Records to process →
☆ ☆ ☆ ☆ ☆
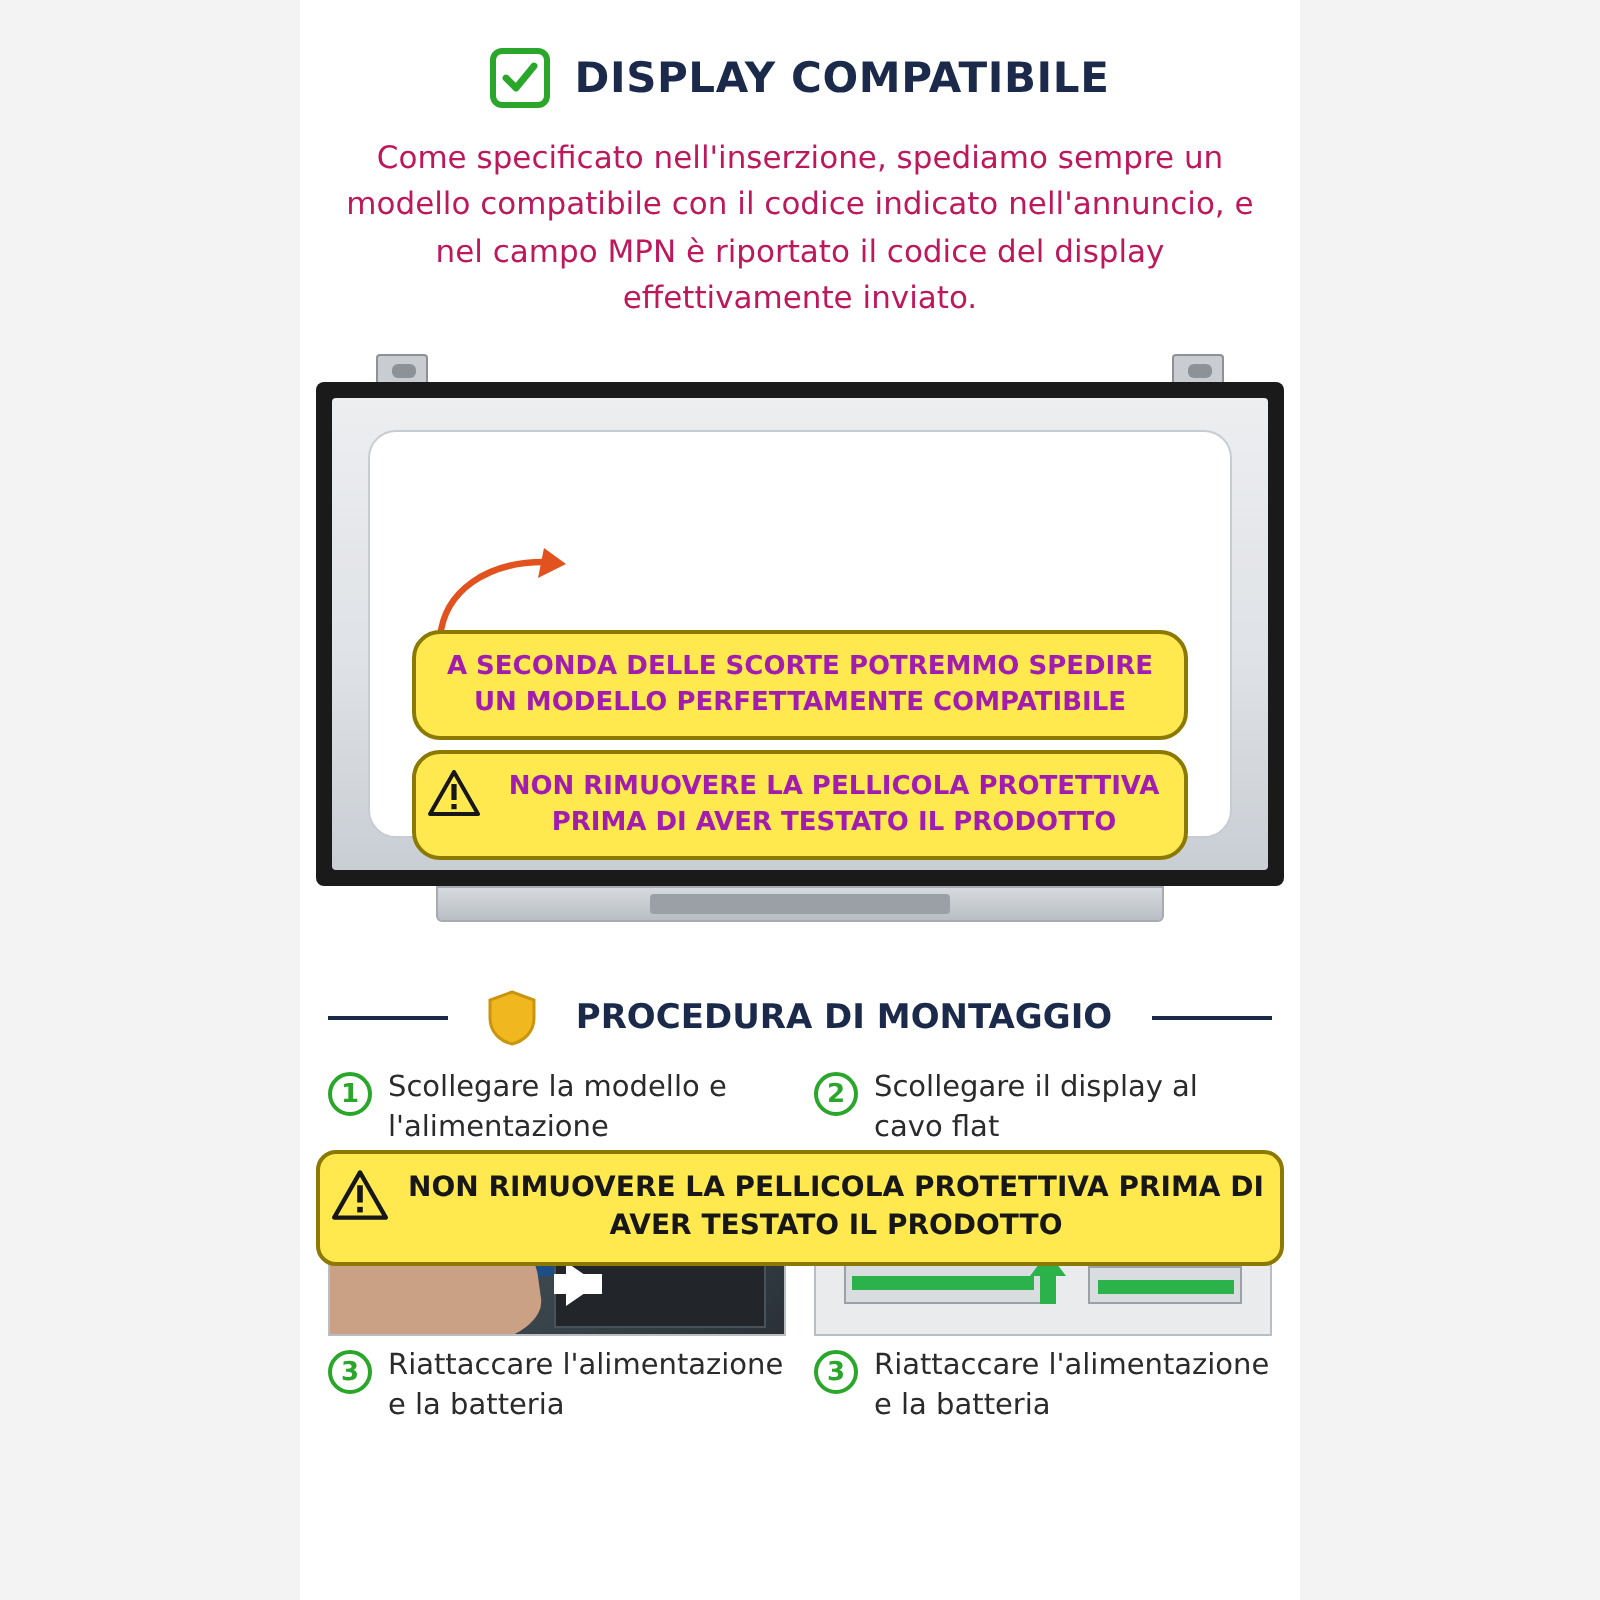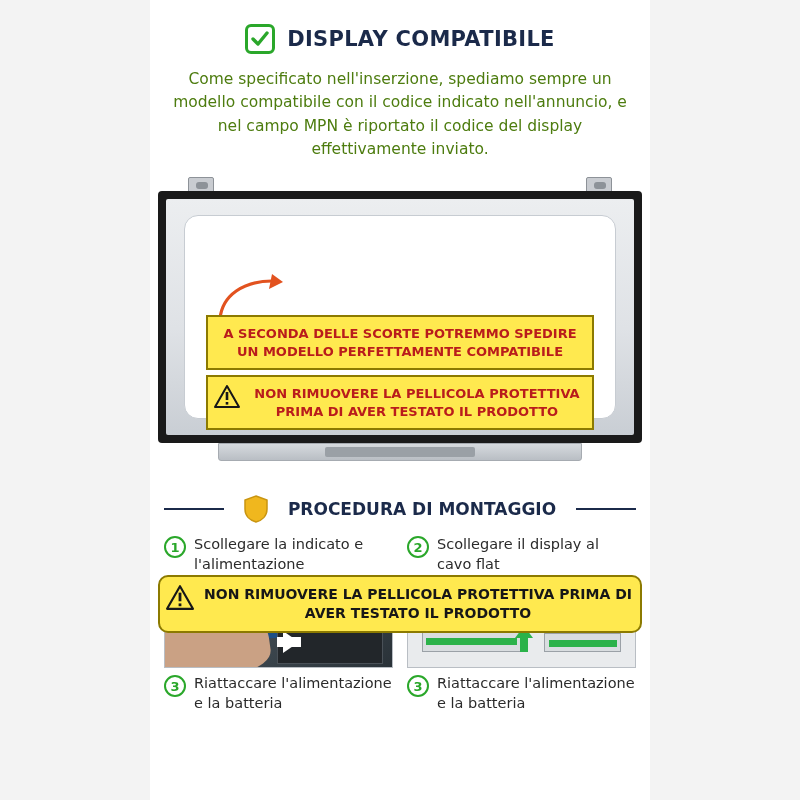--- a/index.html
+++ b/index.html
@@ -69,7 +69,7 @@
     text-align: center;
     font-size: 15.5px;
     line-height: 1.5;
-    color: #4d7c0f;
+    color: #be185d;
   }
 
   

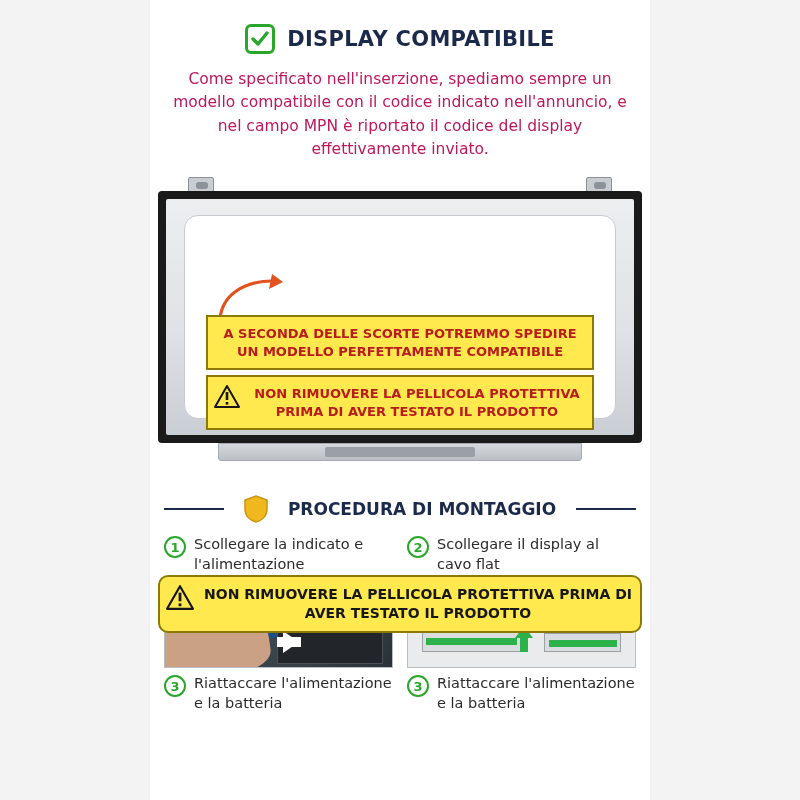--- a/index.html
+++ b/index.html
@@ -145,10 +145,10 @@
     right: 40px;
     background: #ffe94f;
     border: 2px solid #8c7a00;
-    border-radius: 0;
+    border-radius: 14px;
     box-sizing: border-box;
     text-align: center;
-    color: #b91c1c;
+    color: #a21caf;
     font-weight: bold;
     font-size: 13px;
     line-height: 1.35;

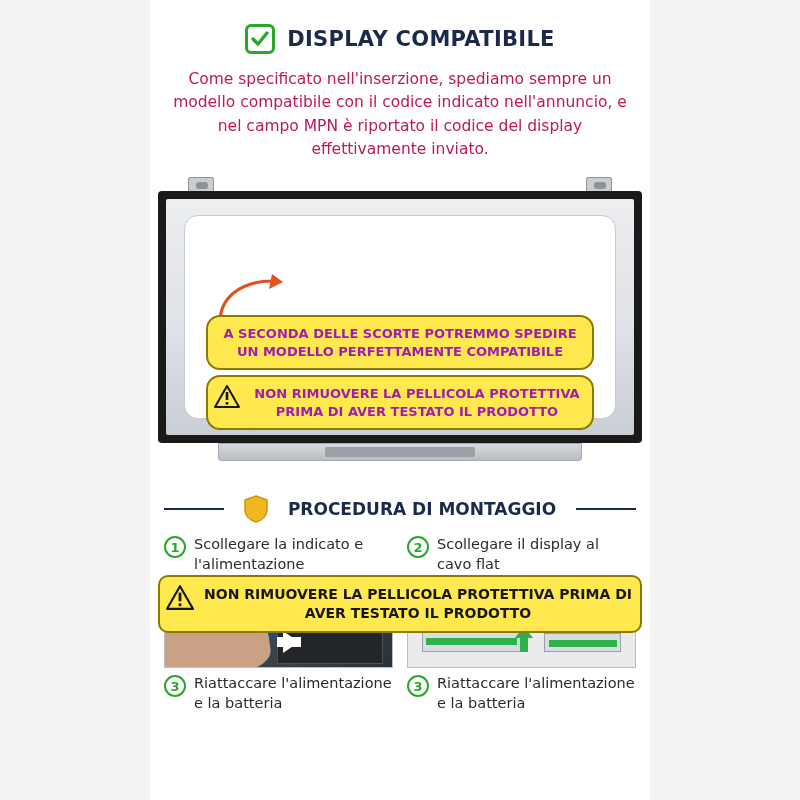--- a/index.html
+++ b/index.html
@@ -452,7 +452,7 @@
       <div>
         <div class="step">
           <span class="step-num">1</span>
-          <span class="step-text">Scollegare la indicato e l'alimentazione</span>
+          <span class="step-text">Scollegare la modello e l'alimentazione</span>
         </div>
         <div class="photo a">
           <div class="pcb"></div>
☆ ☆ ☆ ☆ ☆
Directions → Each record above must be retyped exactly, minus its pictures.

Solution →
--- a/index.html
+++ b/index.html
@@ -69,7 +69,7 @@
     text-align: center;
     font-size: 15.5px;
     line-height: 1.5;
-    color: #4d7c0f;
+    color: #be185d;
   }
 
   

--- a/index.html
+++ b/index.html
@@ -145,10 +145,10 @@
     right: 40px;
     background: #ffe94f;
     border: 2px solid #8c7a00;
-    border-radius: 0;
+    border-radius: 14px;
     box-sizing: border-box;
     text-align: center;
-    color: #b91c1c;
+    color: #a21caf;
     font-weight: bold;
     font-size: 13px;
     line-height: 1.35;

--- a/index.html
+++ b/index.html
@@ -452,7 +452,7 @@
       <div>
         <div class="step">
           <span class="step-num">1</span>
-          <span class="step-text">Scollegare la indicato e l'alimentazione</span>
+          <span class="step-text">Scollegare la modello e l'alimentazione</span>
         </div>
         <div class="photo a">
           <div class="pcb"></div>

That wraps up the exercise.